Wendelin Pressl "Paradise Lost"
Der erste, der ein Stück Land mit einem Zaun umgab und auf den Gedanken kam zu sagen »Dies gehört mir« und der Leute fand, die einfältig genug waren, ihm zu glauben, war der eigentliche Begründer der bürgerlichen Gesellschaft.

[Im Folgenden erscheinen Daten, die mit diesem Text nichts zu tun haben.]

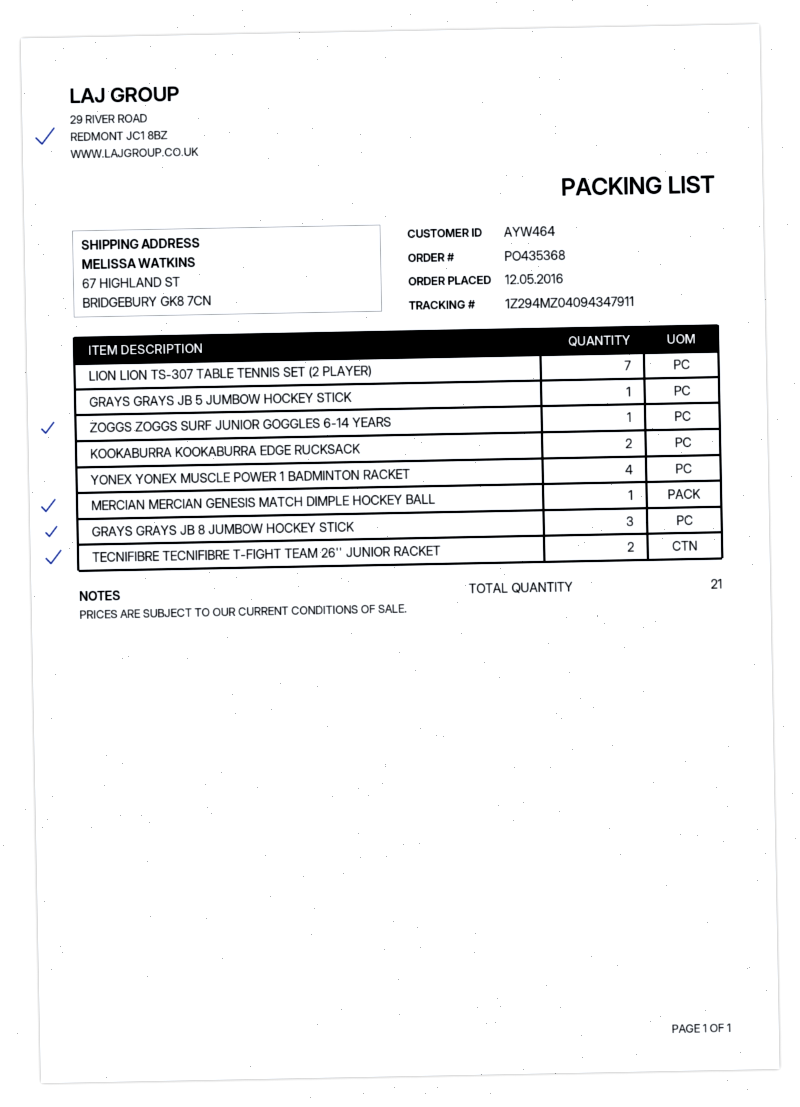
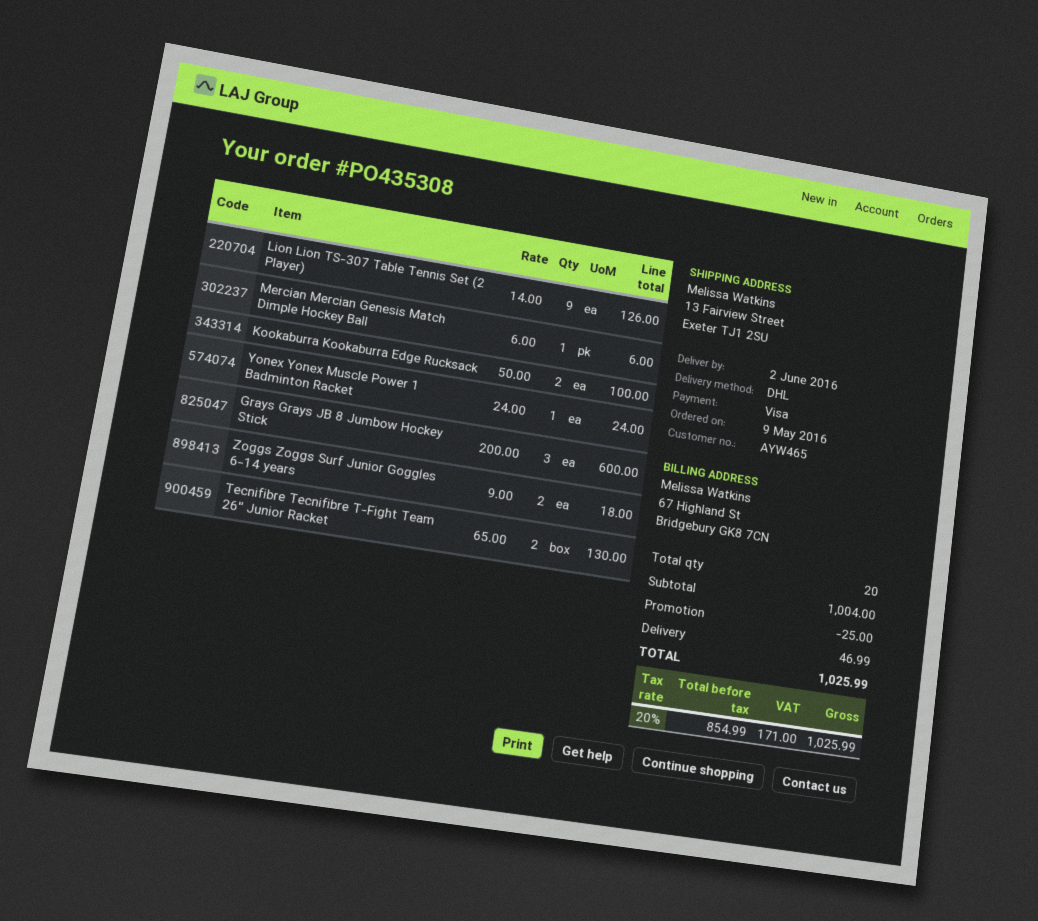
order number: PO435368 -> PO435308
order date: 2016-05-12 -> 2016-05-09
customer number: AYW464 -> AYW465
ship to: 67 HIGHLAND ST, BRIDGEBURY GK8 7CN -> 13 Fairview Street, Exeter TJ1 2SU
LION LION TS-307 TABLE TENNIS SET (2 PLAYER): 7 -> 9
GRAYS GRAYS JB 5 JUMBOW HOCKEY STICK: 1 -> none
ZOGGS ZOGGS SURF JUNIOR GOGGLES 6-14 YEARS: 1 -> 2
YONEX YONEX MUSCLE POWER 1 BADMINTON RACKET: 4 -> 1
total quantity: 21 -> 20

Wie viele Verbrechen, Kriege, Morde, wie viel Elend und Schrecken wäre dem Menschengeschlecht erspart geblieben, wenn jemand die Pfähle ausgerissen und seinen Mitmenschen zugerufen hätte: »Hütet euch, dem Betrüger Glauben zu schenken; ihr seid verloren, wenn ihr vergesst, dass zwar die Früchte allen, aber die Erde niemandem gehört«.

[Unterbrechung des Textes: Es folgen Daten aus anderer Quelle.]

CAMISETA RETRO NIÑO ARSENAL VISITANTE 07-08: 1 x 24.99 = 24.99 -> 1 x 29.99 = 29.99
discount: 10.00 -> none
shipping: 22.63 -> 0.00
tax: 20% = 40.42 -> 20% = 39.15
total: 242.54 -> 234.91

Jean-Jacques Rousseau, aus Akademieschrift 2. Teil, Discours
Die künstlerischen Interventionen von Wendelin Pressl bei der Leechkirche und in der KHG-Galerie hinterfragen Besitz und Abgrenzung, Geld- und Marktwert. Vorhandenes wird durch subtile Eingriffe in seiner Wirkung verändert. Ein unverbautes, scheinbar übrig gebliebenes Grundstück mit einem Apfelbaum spielt durch die optische Veränderung seiner Begrenzung assoziativ mit Motiven der abendländischen Theologie- und Kunstgeschichte wie „Hortus Conclusus“ und Paradiesesgarten.
Papierfreunde
Jeder kann sich wohl an diese einfache wie erstaunliche Drucktechnik aus der eigenen Kindheit erinnern. Auf ein Blatt Papier wird mit einem Graphitstift durch leichte Schraffurbewegungen die mitunter detailgenaue Reproduktion einer unter dem Blatt liegenden Münze gezaubert. Wendelin Pressl wendet jenes simple Verfahren, die Frottage, gleich bei zahlreichen Euro-Münzen an. Diese sind auf der 30 Bogen umfassenden Edition nur scheinbar zufällig, so, als würden sie herunterrieseln, angeordnet, tatsächlich aber auf einer Art Druckstock fixiert, um möglichst idente Blätter zu erzeugen. „Papierfreunde“ werden in Pressls Arbeit also im monetären System gesucht und gefunden. In Referenz zu „echten“ Geldscheinen produziert er mit diesem Druckverfahren seine eigenen Freunde auf Papier mittels der flachzylindrischen Schein-Verwandten aus Metall. Mit diesem Übersetzungsschritt der Reproduktion (oder Fälschung?) wird auf sehr spitzfindig transparente Weise das Selbstverständnis eines Kapitalsystems zur Diskussion gestellt, dessen selbstauferlegten Regeln niemand zu entkommen scheint, und gleichzeitig mit dem künstlerischen Produktions- und Wertschöpfungsprozessen ins Verhältnis gesetzt. Als Tauschhandel sozusagen. Denn im selben Moment, in dem der Wert der abgebildeten Münzen mit dem Abdruck auf Papier ökonomisch von der Bildfläche verschwindet, taucht er künstlerisch, als Bild dieser reflexiven Hinterfragung, wieder auf. Der Kreis schließt sich - und lässt uns in Erinnerung an unsere Kindheit vor Neid erblassen -, indem Pressl jedes Blatt der Edition für den darauf abzählbaren Münzwert (97,70 Euro) veräußert und damit augenzwinkernd seinem „Papiergeld“ das Potential zu harter Währung zu werden einverleibt.